Omit the images. Restate all of the records word for word.

Dataset items:
--- START ---

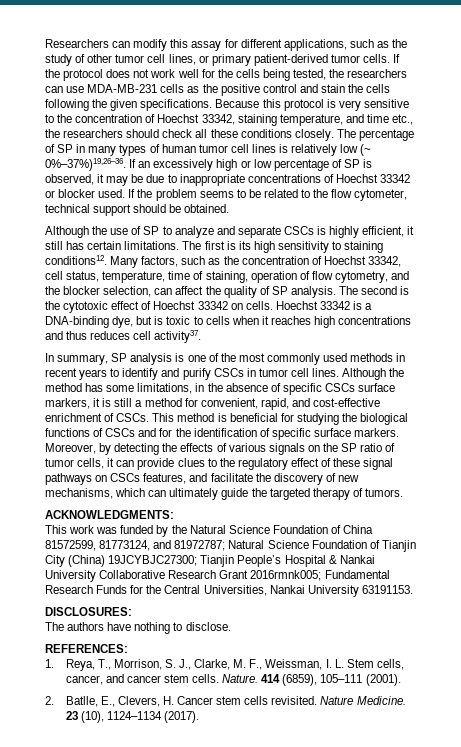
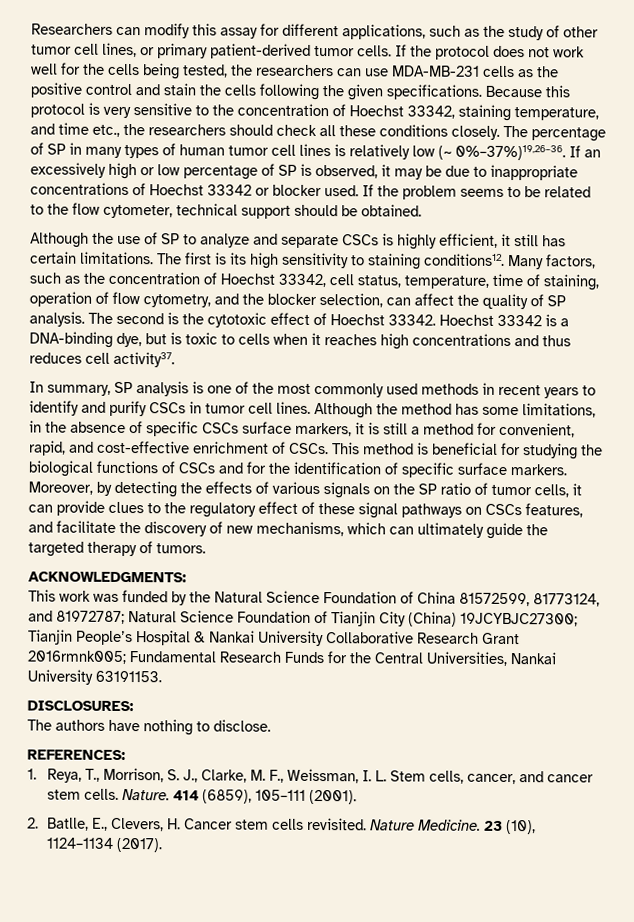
- The second is the cytotoxic effect of Hoechst 33342 on cells.
+ The second is the cytotoxic effect of Hoechst 33342.

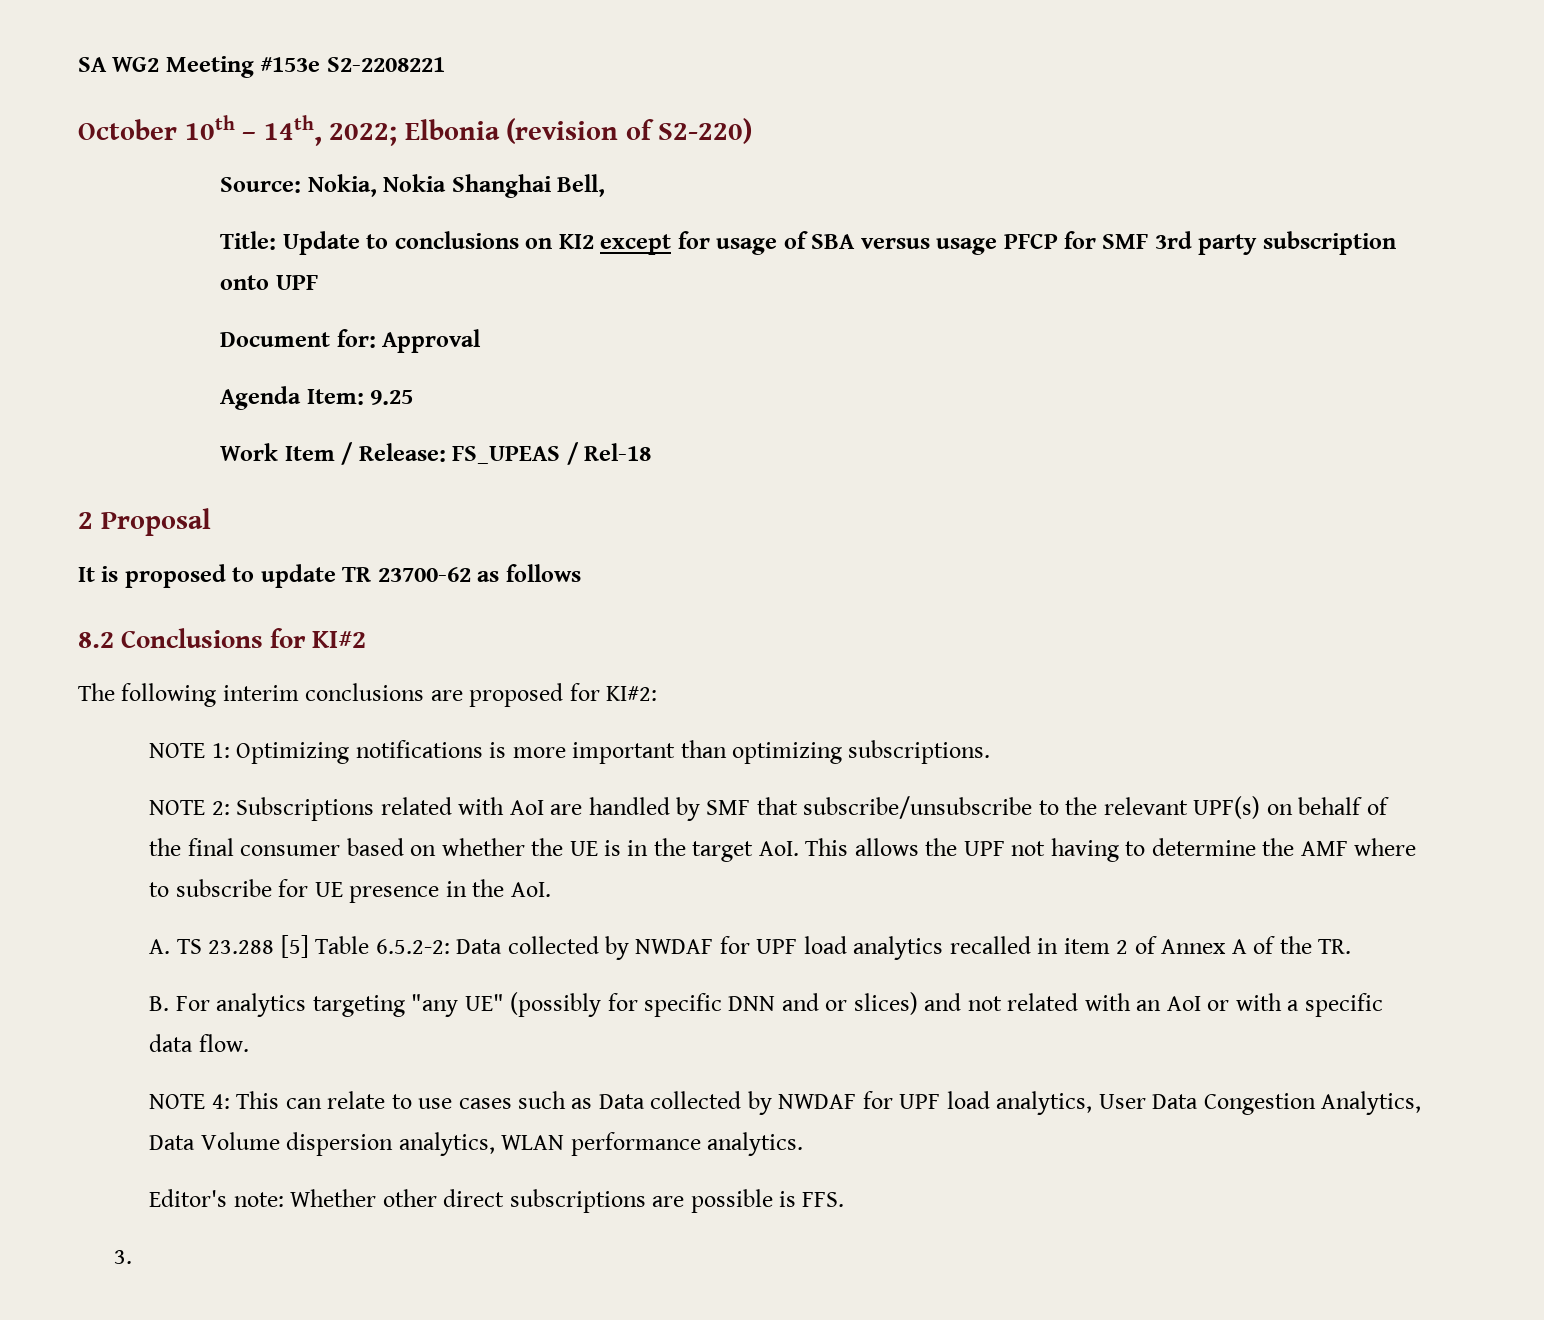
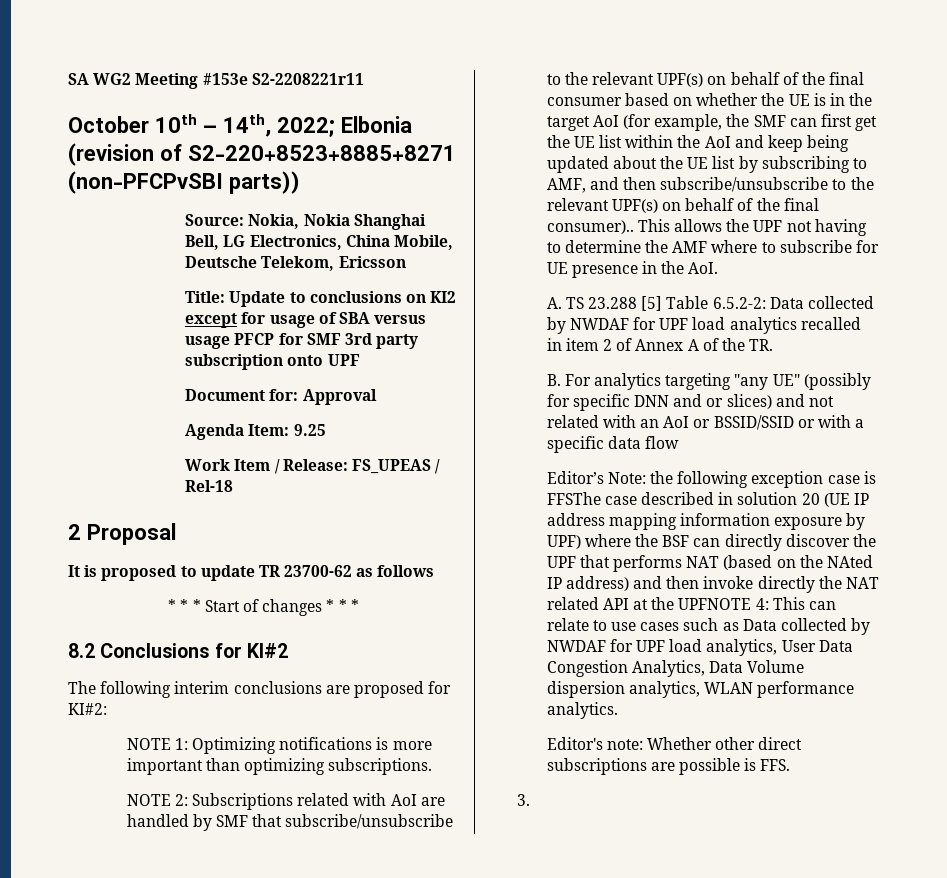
- SA WG2 Meeting #153e S2-2208221
+ SA WG2 Meeting #153e S2-2208221r11
- October 10th – 14th, 2022; Elbonia (revision of S2-220)
+ October 10th – 14th, 2022; Elbonia (revision of S2-220+8523+8885+8271 (non-PFCPvSBI parts))
- Source: Nokia, Nokia Shanghai Bell,
+ Source: Nokia, Nokia Shanghai Bell, LG Electronics, China Mobile, Deutsche Telekom, Ericsson
+ * * * Start of changes * * *
- NOTE 2: Subscriptions related with AoI are handled by SMF that subscribe/unsubscribe to the relevant UPF(s) on behalf of the final consumer based on whether the UE is in the target AoI. This allows the UPF not having to determine the AMF where to subscribe for UE presence in the AoI.
+ NOTE 2: Subscriptions related with AoI are handled by SMF that subscribe/unsubscribe to the relevant UPF(s) on behalf of the final consumer based on whether the UE is in the target AoI (for example, the SMF can first get the UE list within the AoI and keep being updated about the UE list by subscribing to AMF, and then subscribe/unsubscribe to the relevant UPF(s) on behalf of the final consumer).. This allows the UPF not having to determine the AMF where to subscribe for UE presence in the AoI.
- B. For analytics targeting "any UE" (possibly for specific DNN and or slices) and not related with an AoI or with a specific data flow.
- NOTE 4: This can relate to use cases such as Data collected by NWDAF for UPF load analytics, User Data Congestion Analytics, Data Volume dispersion analytics, WLAN performance analytics.
+ B. For analytics targeting "any UE" (possibly for specific DNN and or slices) and not related with an AoI or BSSID/SSID or with a specific data flow
+ Editor’s Note: the following exception case is FFSThe case described in solution 20 (UE IP address mapping information exposure by UPF) where the BSF can directly discover the UPF that performs NAT (based on the NAted IP address) and then invoke directly the NAT related API at the UPFNOTE 4: This can relate to use cases such as Data collected by NWDAF for UPF load analytics, User Data Congestion Analytics, Data Volume dispersion analytics, WLAN performance analytics.

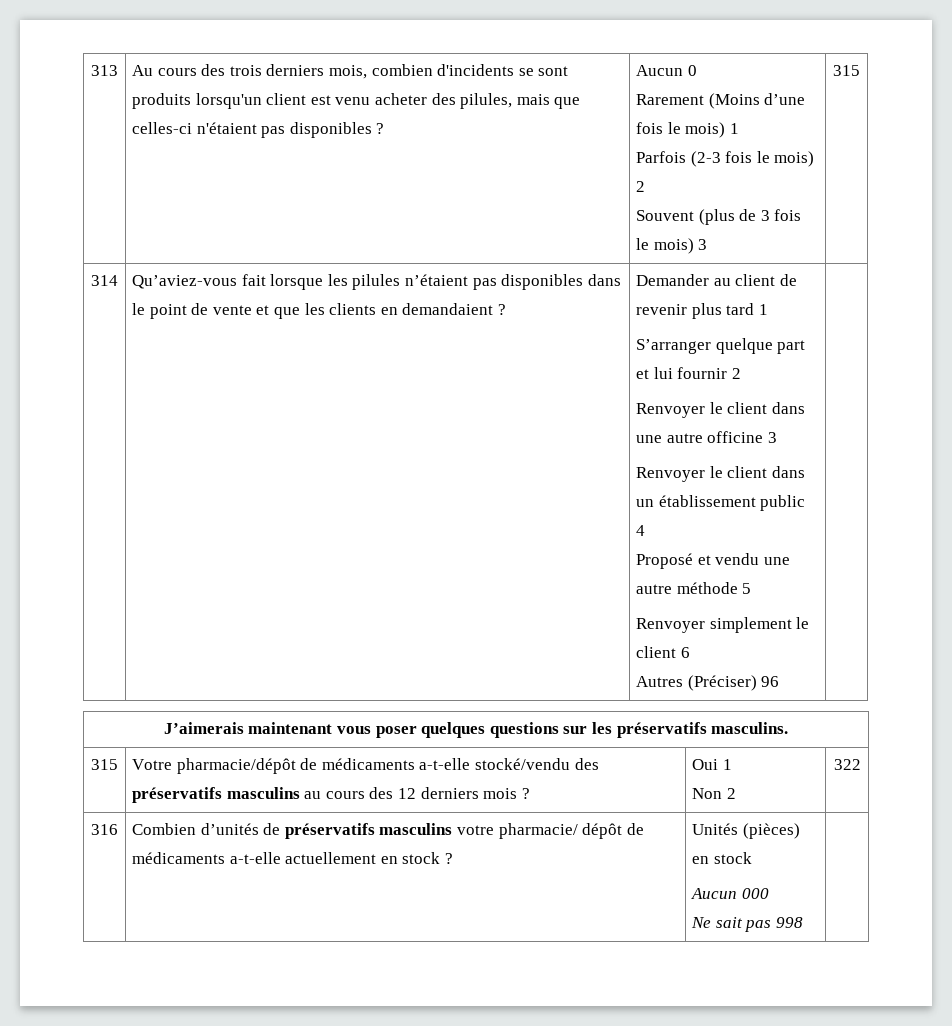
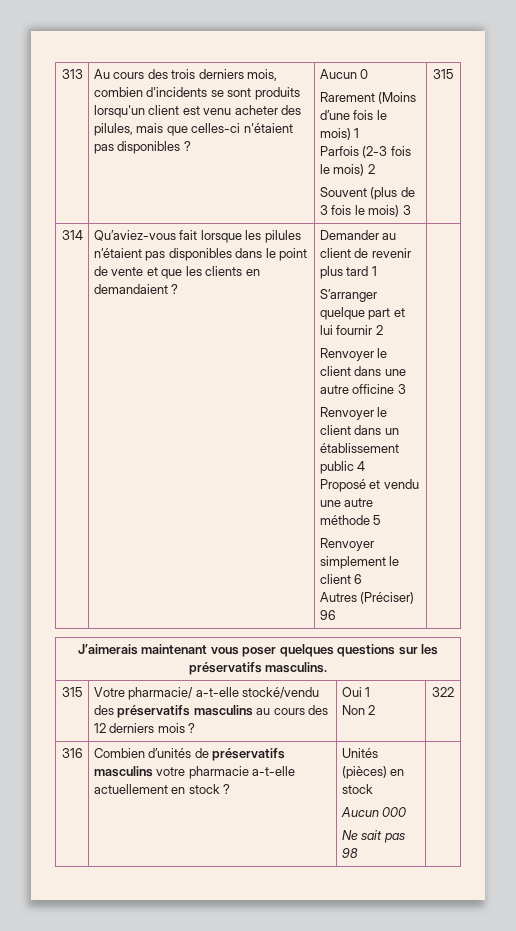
- 315 | Votre pharmacie/dépôt de médicaments a-t-elle stocké/vendu des préservatifs masculins au cours des 12 derniers mois ? | Oui 1
+ 315 | Votre pharmacie/ a-t-elle stocké/vendu des préservatifs masculins au cours des 12 derniers mois ? | Oui 1
- 316 | Combien d’unités de préservatifs masculins votre pharmacie/ dépôt de médicaments a-t-elle actuellement en stock ? | Unités (pièces) en stock
+ 316 | Combien d’unités de préservatifs masculins votre pharmacie a-t-elle actuellement en stock ? | Unités (pièces) en stock
  Aucun 000
- Ne sait pas 998 |
+ Ne sait pas 98 |

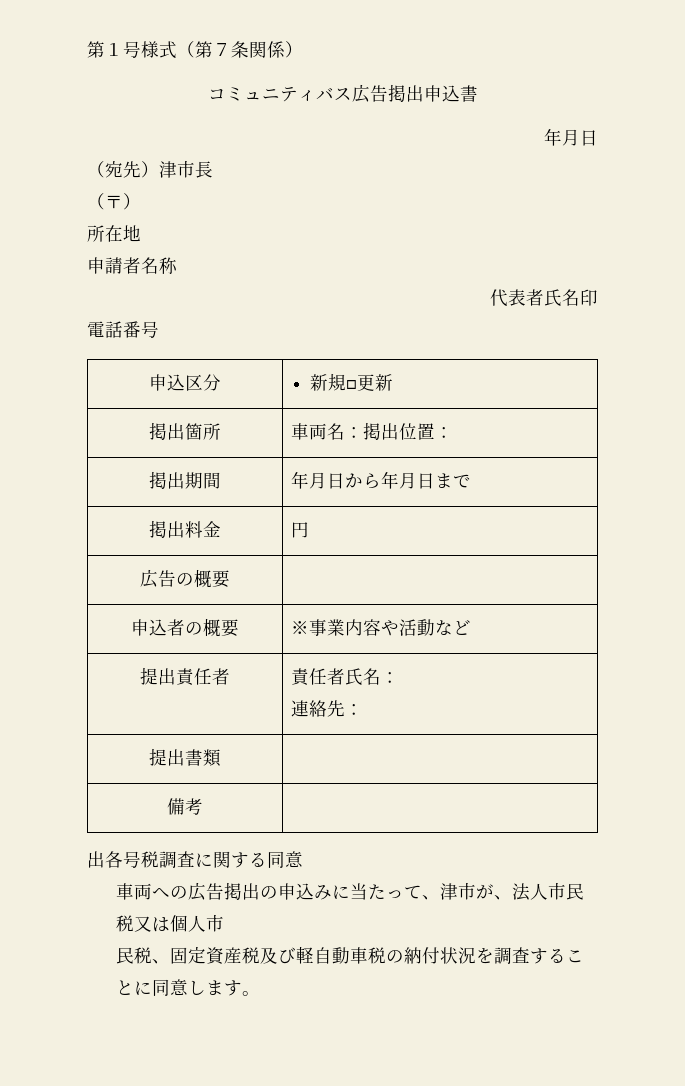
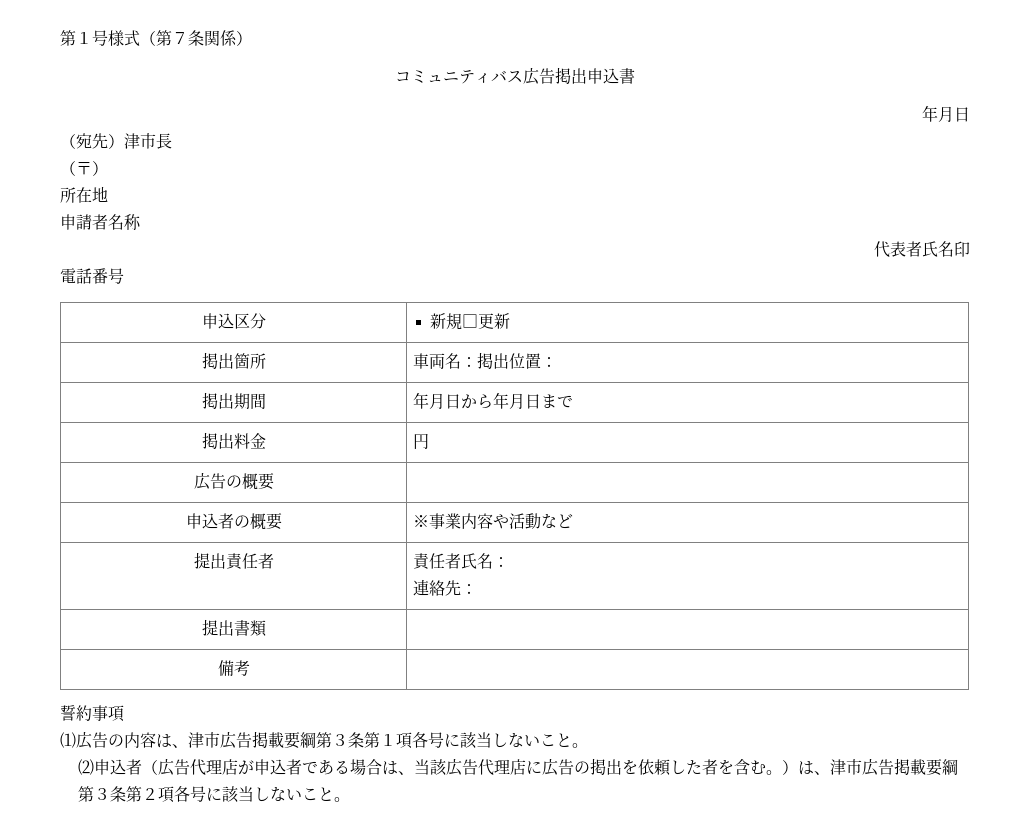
- 出各号税調査に関する同意
- 車両への広告掲出の申込みに当たって、津市が、法人市民税又は個人市
- 民税、固定資産税及び軽自動車税の納付状況を調査することに同意します。
+ 誓約事項
+ ⑴広告の内容は、津市広告掲載要綱第３条第１項各号に該当しないこと。
+ ⑵申込者（広告代理店が申込者である場合は、当該広告代理店に広告の掲出を依頼した者を含む。）は、津市広告掲載要綱第３条第２項各号に該当しないこと。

--- END ---

## Solution for this task
- The second is the cytotoxic effect of Hoechst 33342 on cells.
+ The second is the cytotoxic effect of Hoechst 33342.

- SA WG2 Meeting #153e S2-2208221
+ SA WG2 Meeting #153e S2-2208221r11
- October 10th – 14th, 2022; Elbonia (revision of S2-220)
+ October 10th – 14th, 2022; Elbonia (revision of S2-220+8523+8885+8271 (non-PFCPvSBI parts))
- Source: Nokia, Nokia Shanghai Bell,
+ Source: Nokia, Nokia Shanghai Bell, LG Electronics, China Mobile, Deutsche Telekom, Ericsson
+ * * * Start of changes * * *
- NOTE 2: Subscriptions related with AoI are handled by SMF that subscribe/unsubscribe to the relevant UPF(s) on behalf of the final consumer based on whether the UE is in the target AoI. This allows the UPF not having to determine the AMF where to subscribe for UE presence in the AoI.
+ NOTE 2: Subscriptions related with AoI are handled by SMF that subscribe/unsubscribe to the relevant UPF(s) on behalf of the final consumer based on whether the UE is in the target AoI (for example, the SMF can first get the UE list within the AoI and keep being updated about the UE list by subscribing to AMF, and then subscribe/unsubscribe to the relevant UPF(s) on behalf of the final consumer).. This allows the UPF not having to determine the AMF where to subscribe for UE presence in the AoI.
- B. For analytics targeting "any UE" (possibly for specific DNN and or slices) and not related with an AoI or with a specific data flow.
- NOTE 4: This can relate to use cases such as Data collected by NWDAF for UPF load analytics, User Data Congestion Analytics, Data Volume dispersion analytics, WLAN performance analytics.
+ B. For analytics targeting "any UE" (possibly for specific DNN and or slices) and not related with an AoI or BSSID/SSID or with a specific data flow
+ Editor’s Note: the following exception case is FFSThe case described in solution 20 (UE IP address mapping information exposure by UPF) where the BSF can directly discover the UPF that performs NAT (based on the NAted IP address) and then invoke directly the NAT related API at the UPFNOTE 4: This can relate to use cases such as Data collected by NWDAF for UPF load analytics, User Data Congestion Analytics, Data Volume dispersion analytics, WLAN performance analytics.

- 315 | Votre pharmacie/dépôt de médicaments a-t-elle stocké/vendu des préservatifs masculins au cours des 12 derniers mois ? | Oui 1
+ 315 | Votre pharmacie/ a-t-elle stocké/vendu des préservatifs masculins au cours des 12 derniers mois ? | Oui 1
- 316 | Combien d’unités de préservatifs masculins votre pharmacie/ dépôt de médicaments a-t-elle actuellement en stock ? | Unités (pièces) en stock
+ 316 | Combien d’unités de préservatifs masculins votre pharmacie a-t-elle actuellement en stock ? | Unités (pièces) en stock
  Aucun 000
- Ne sait pas 998 |
+ Ne sait pas 98 |

- 出各号税調査に関する同意
- 車両への広告掲出の申込みに当たって、津市が、法人市民税又は個人市
- 民税、固定資産税及び軽自動車税の納付状況を調査することに同意します。
+ 誓約事項
+ ⑴広告の内容は、津市広告掲載要綱第３条第１項各号に該当しないこと。
+ ⑵申込者（広告代理店が申込者である場合は、当該広告代理店に広告の掲出を依頼した者を含む。）は、津市広告掲載要綱第３条第２項各号に該当しないこと。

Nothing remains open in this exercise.